Supplied data:
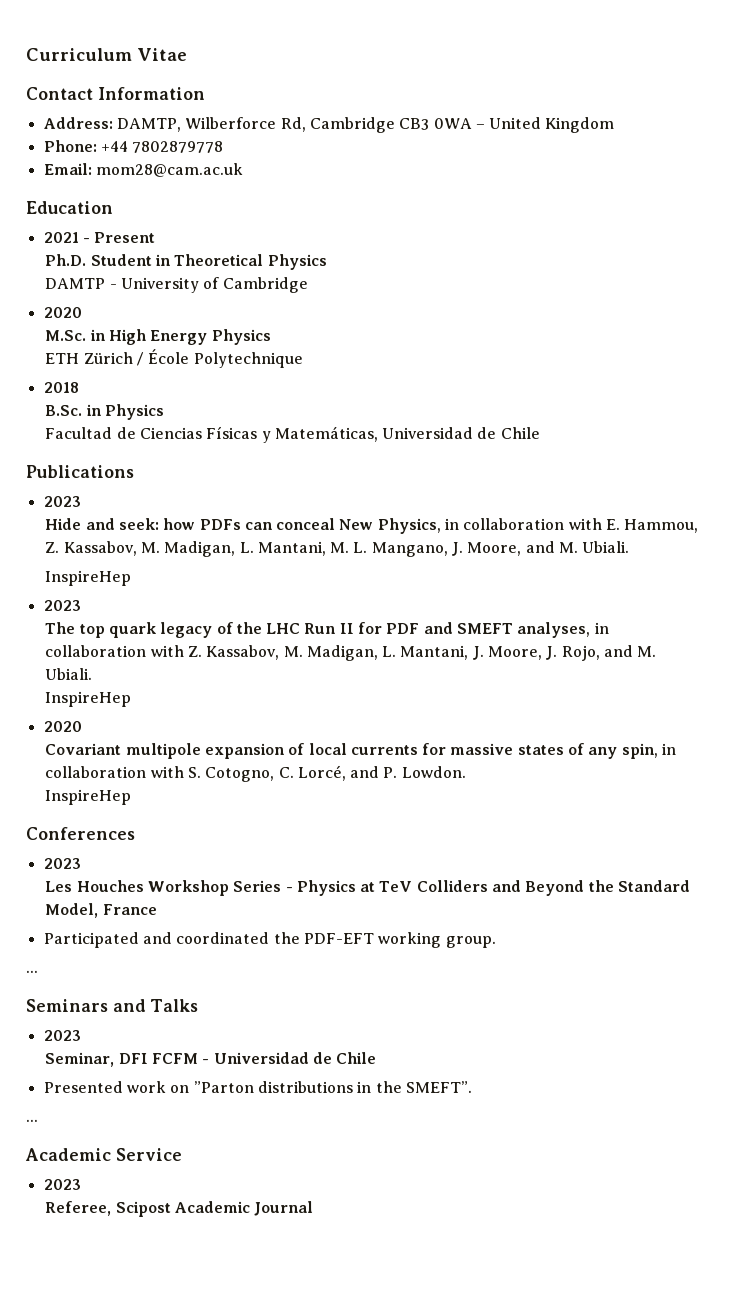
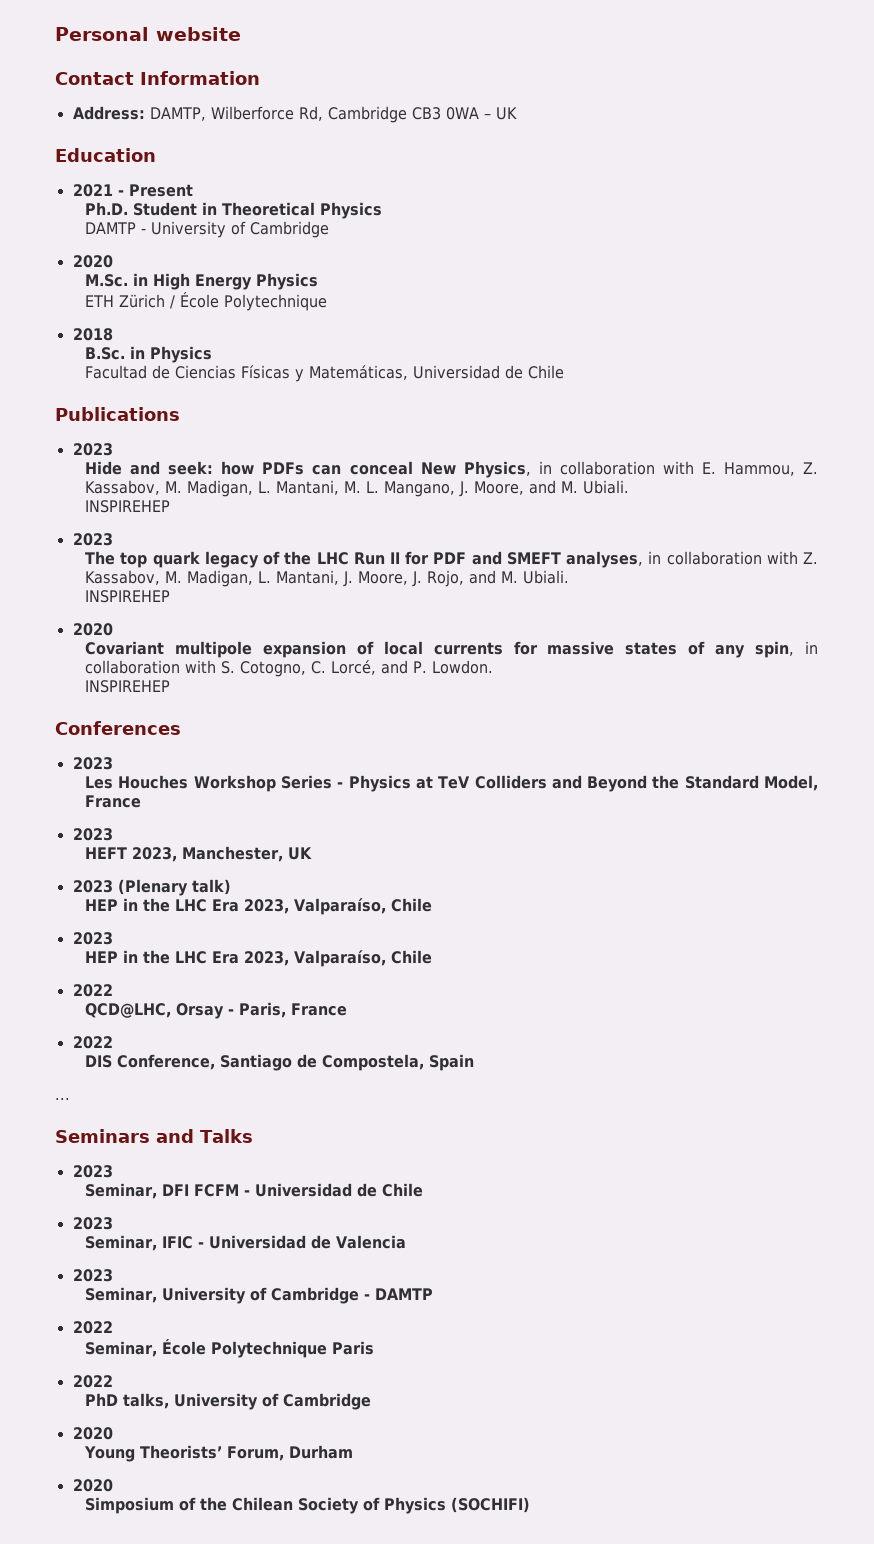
- Curriculum Vitae
+ Personal website
- Address: DAMTP, Wilberforce Rd, Cambridge CB3 0WA – United Kingdom
- Phone: +44 7802879778
- Email: mom28@cam.ac.uk
+ Address: DAMTP, Wilberforce Rd, Cambridge CB3 0WA – UK
  Hide and seek: how PDFs can conceal New Physics, in collaboration with E. Hammou, Z. Kassabov, M. Madigan, L. Mantani, M. L. Mangano, J. Moore, and M. Ubiali.
- InspireHep
+ INSPIREHEP
  The top quark legacy of the LHC Run II for PDF and SMEFT analyses, in collaboration with Z. Kassabov, M. Madigan, L. Mantani, J. Moore, J. Rojo, and M. Ubiali.
- InspireHep
+ INSPIREHEP
  Covariant multipole expansion of local currents for massive states of any spin, in collaboration with S. Cotogno, C. Lorcé, and P. Lowdon.
- InspireHep
+ INSPIREHEP
  Les Houches Workshop Series - Physics at TeV Colliders and Beyond the Standard Model, France
- Participated and coordinated the PDF-EFT working group.
+ 2023
+ HEFT 2023, Manchester, UK
+ 2023 (Plenary talk)
+ HEP in the LHC Era 2023, Valparaíso, Chile
+ 2023
+ HEP in the LHC Era 2023, Valparaíso, Chile
+ 2022
+ QCD@LHC, Orsay - Paris, France
+ 2022
+ DIS Conference, Santiago de Compostela, Spain
  Seminar, DFI FCFM - Universidad de Chile
- Presented work on ”Parton distributions in the SMEFT”.
- ...
- Academic Service
  2023
- Referee, Scipost Academic Journal
+ Seminar, IFIC - Universidad de Valencia
+ 2023
+ Seminar, University of Cambridge - DAMTP
+ 2022
+ Seminar, École Polytechnique Paris
+ 2022
+ PhD talks, University of Cambridge
+ 2020
+ Young Theorists’ Forum, Durham
+ 2020
+ Simposium of the Chilean Society of Physics (SOCHIFI)

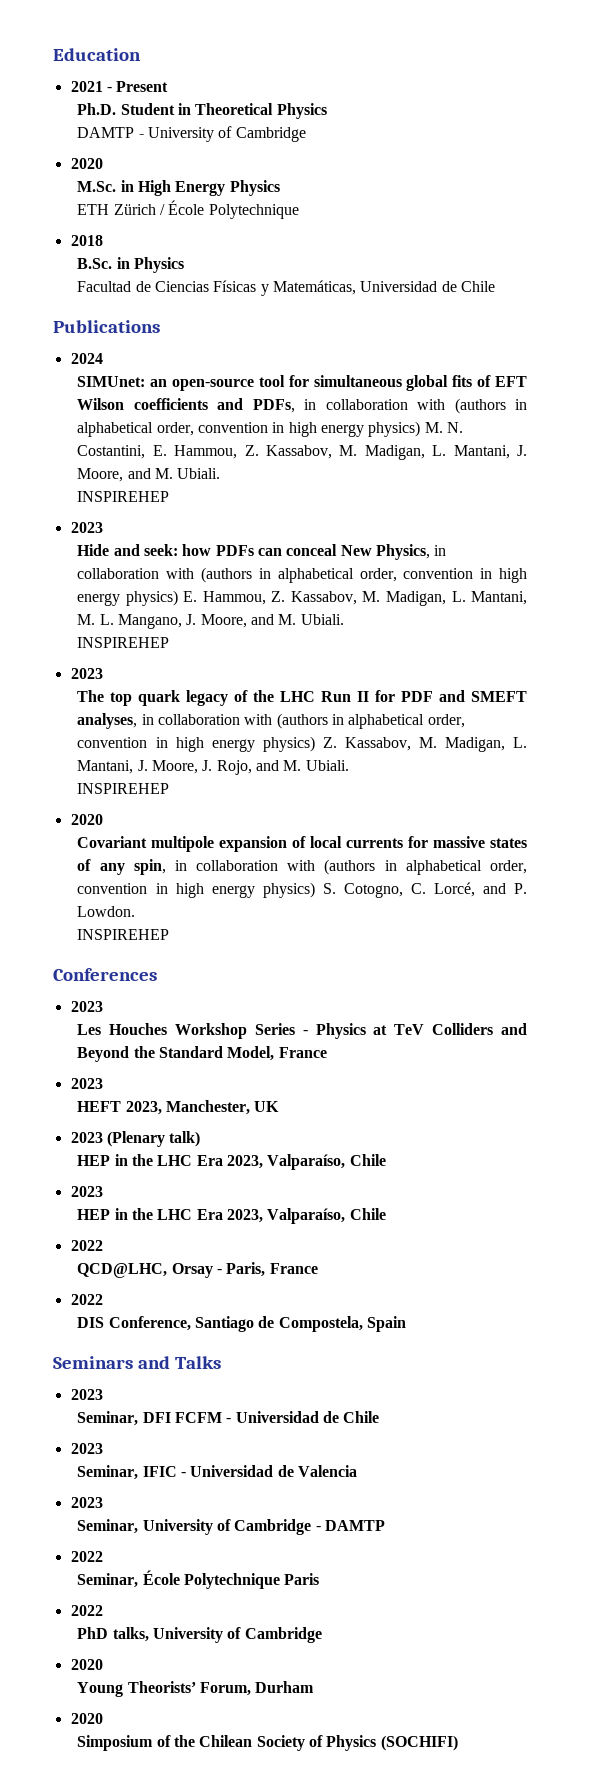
- Personal website
- Contact Information
- Address: DAMTP, Wilberforce Rd, Cambridge CB3 0WA – UK
+ 2024
+ SIMUnet: an open-source tool for simultaneous global fits of EFT Wilson coefficients and PDFs, in collaboration with (authors in alphabetical order, convention in high energy physics) M. N. Costantini, E. Hammou, Z. Kassabov, M. Madigan, L. Mantani, J. Moore, and M. Ubiali.
+ INSPIREHEP
- Hide and seek: how PDFs can conceal New Physics, in collaboration with E. Hammou, Z. Kassabov, M. Madigan, L. Mantani, M. L. Mangano, J. Moore, and M. Ubiali.
+ Hide and seek: how PDFs can conceal New Physics, in collaboration with (authors in alphabetical order, convention in high energy physics) E. Hammou, Z. Kassabov, M. Madigan, L. Mantani, M. L. Mangano, J. Moore, and M. Ubiali.
- The top quark legacy of the LHC Run II for PDF and SMEFT analyses, in collaboration with Z. Kassabov, M. Madigan, L. Mantani, J. Moore, J. Rojo, and M. Ubiali.
+ The top quark legacy of the LHC Run II for PDF and SMEFT analyses, in collaboration with (authors in alphabetical order, convention in high energy physics) Z. Kassabov, M. Madigan, L. Mantani, J. Moore, J. Rojo, and M. Ubiali.
- Covariant multipole expansion of local currents for massive states of any spin, in collaboration with S. Cotogno, C. Lorcé, and P. Lowdon.
+ Covariant multipole expansion of local currents for massive states of any spin, in collaboration with (authors in alphabetical order, convention in high energy physics) S. Cotogno, C. Lorcé, and P. Lowdon.
- ...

Task description: Which of the lines above contain "University"? Return them all.

Written response:
+ Seminar, University of Cambridge - DAMTP
+ PhD talks, University of Cambridge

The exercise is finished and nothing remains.